I think we just disagree. But should we double GE stipends? I’d be happy with that, but I’d also expect our program to be
1. Be half as big (unless the admins cough up way more money)
2. Have better recruiting and better placements
3. We’d all have to grade more or automate grading or get the admins to cough up way more money
Yes, underpaid GE, you should try to win external funding as you help your advisor write, win, and do the work associated with grants. A good advisor should tell you this, be happy for you if you win one, and pleased that their funding is freed to put towards other uses. Don’t pretend all that applying for their funding is holding you back from pursuing your own. If anything, you learn what a winning grant looks like.

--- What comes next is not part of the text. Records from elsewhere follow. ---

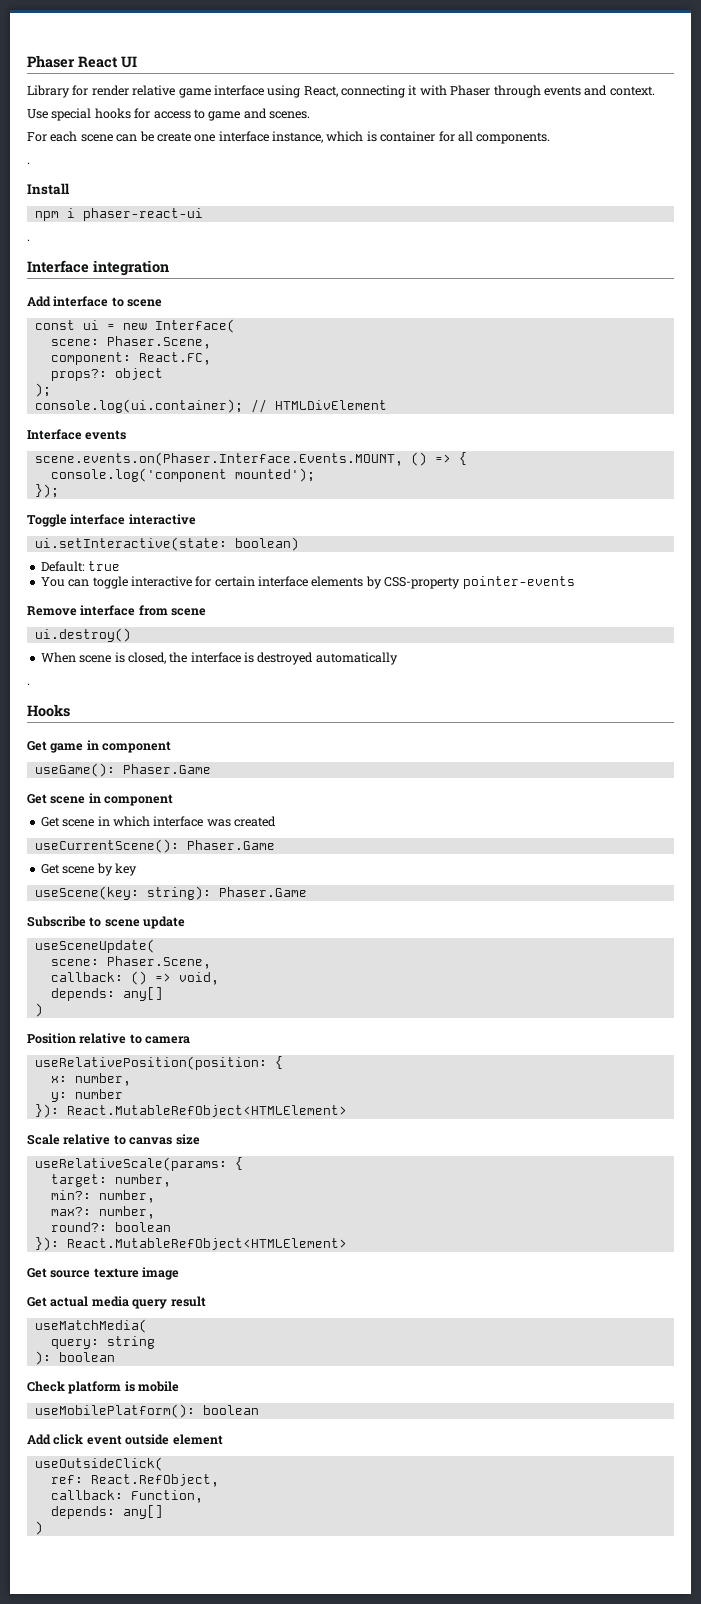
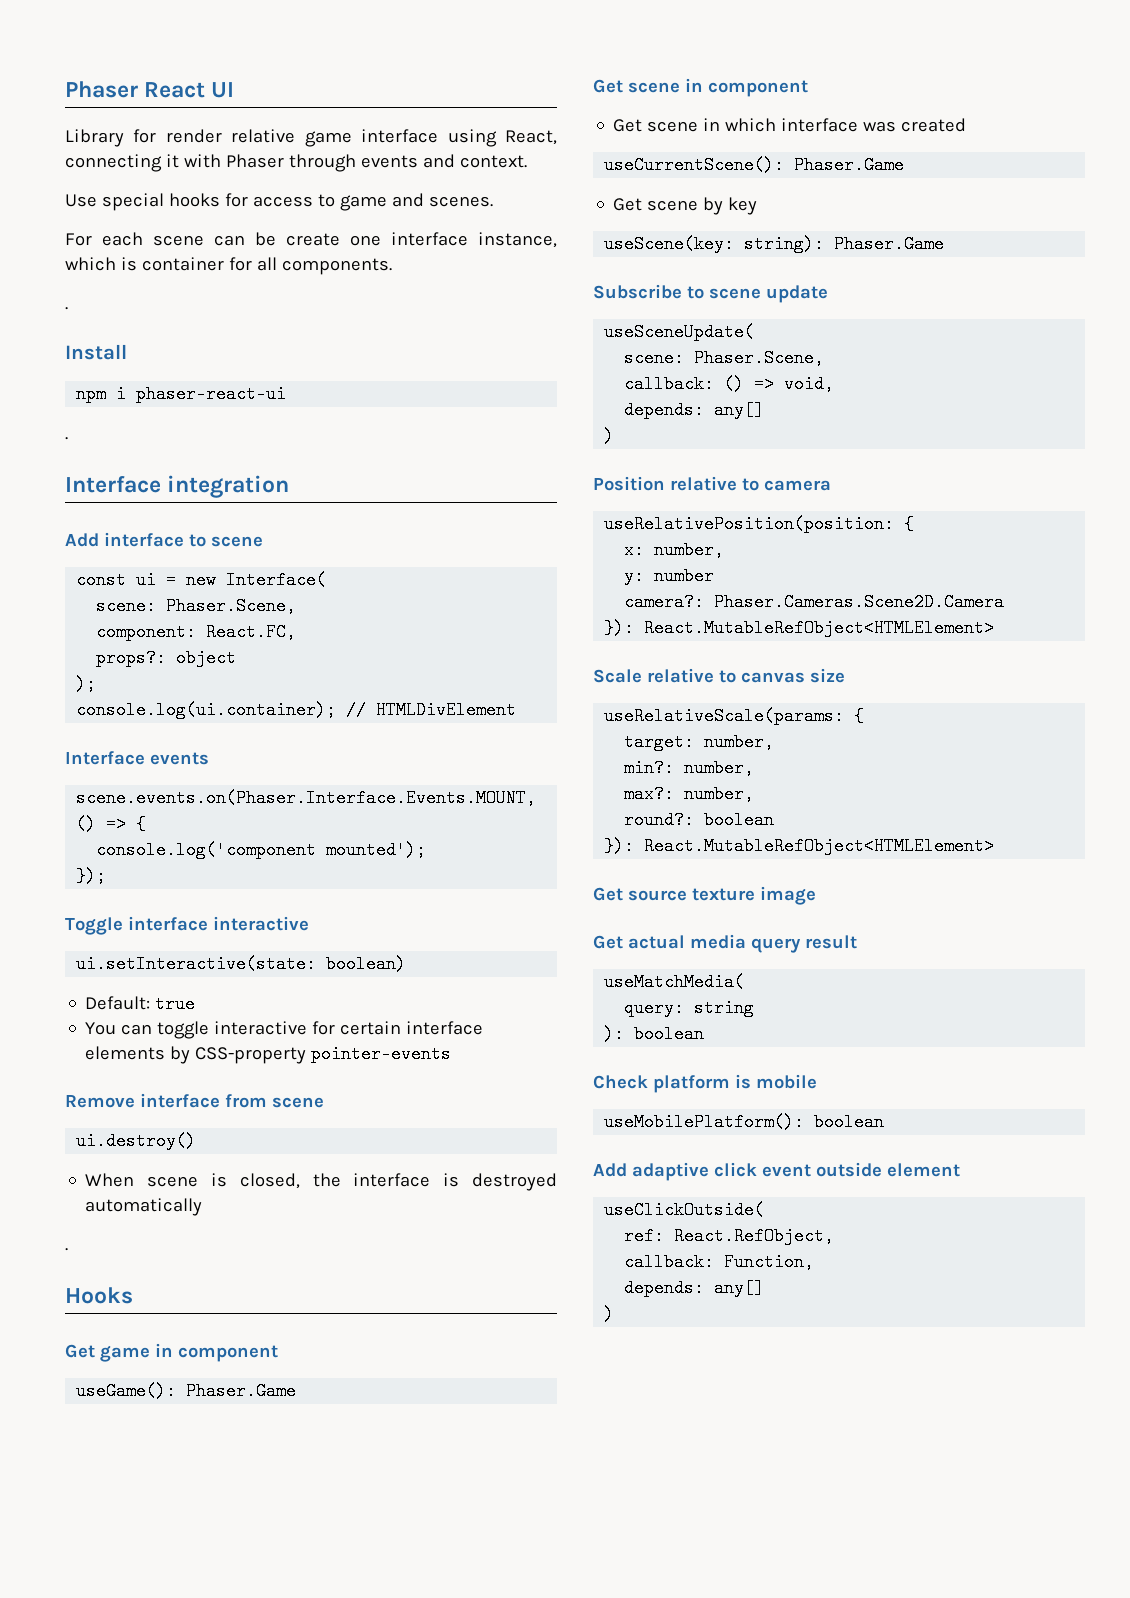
+ camera?: Phaser.Cameras.Scene2D.Camera
- Add click event outside element
+ Add adaptive click event outside element
- useOutsideClick(
+ useClickOutside(

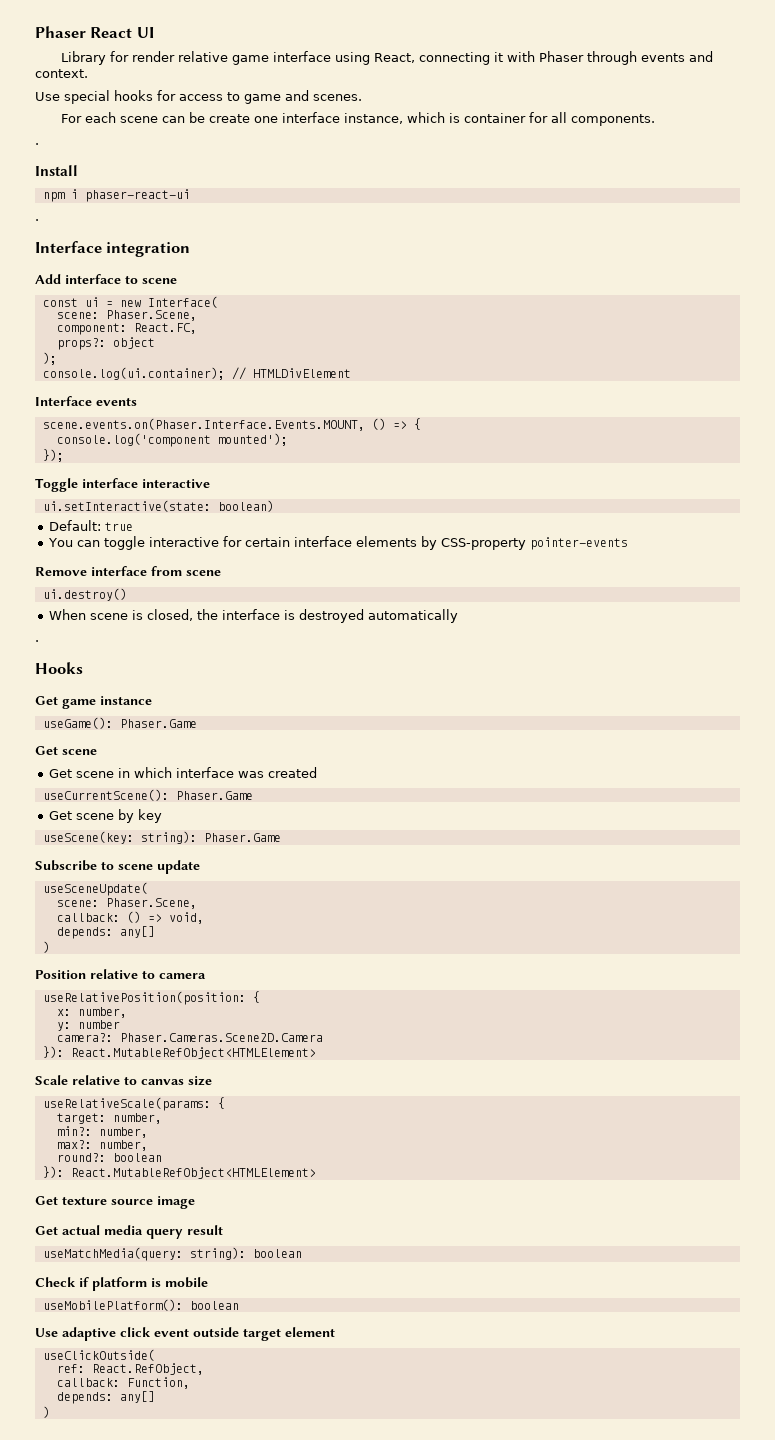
- Get game in component
+ Get game instance
  useGame(): Phaser.Game
- Get scene in component
+ Get scene
- Get source texture image
+ Get texture source image
- useMatchMedia(
- query: string
- ): boolean
+ useMatchMedia(query: string): boolean
- Check platform is mobile
+ Check if platform is mobile
- Add adaptive click event outside element
+ Use adaptive click event outside target element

Congratulations to us. One crucial thing not mentioned, though, is that CAS has hired some INCREDIBLE grant officers in the last few years. Their interventions have made our projects better, and our funding proposals successful. We are grateful for their support.
There are “grant officers” in CAS? And they make “our projects better” and “our funding proposals successful”? I’ve never heard of such a thing. Please clue me in along with anyone else that has been missing out on this amazing (but apparently secret) resource.
Has anyone noticed that Humanities NTTF who have won external grants from 2019-2021 are excluded from the list? I am a Humanities instructor who won two external research grants in 2019 and 2020 – not grants related to my teaching, but competitive research grants. The funding from these two grants was four times higher than the one (teaching-related) grant won by a TTF from the CAS unit I work for. Of course, neither my name nor the grants I was awarded show up on the list of external funding.
The only reason I can find for the repeated omission of external grants won by instructors is that acknowledging the success of NTTF in securing external grants might shake the dearly held belief that only TTF engage in research.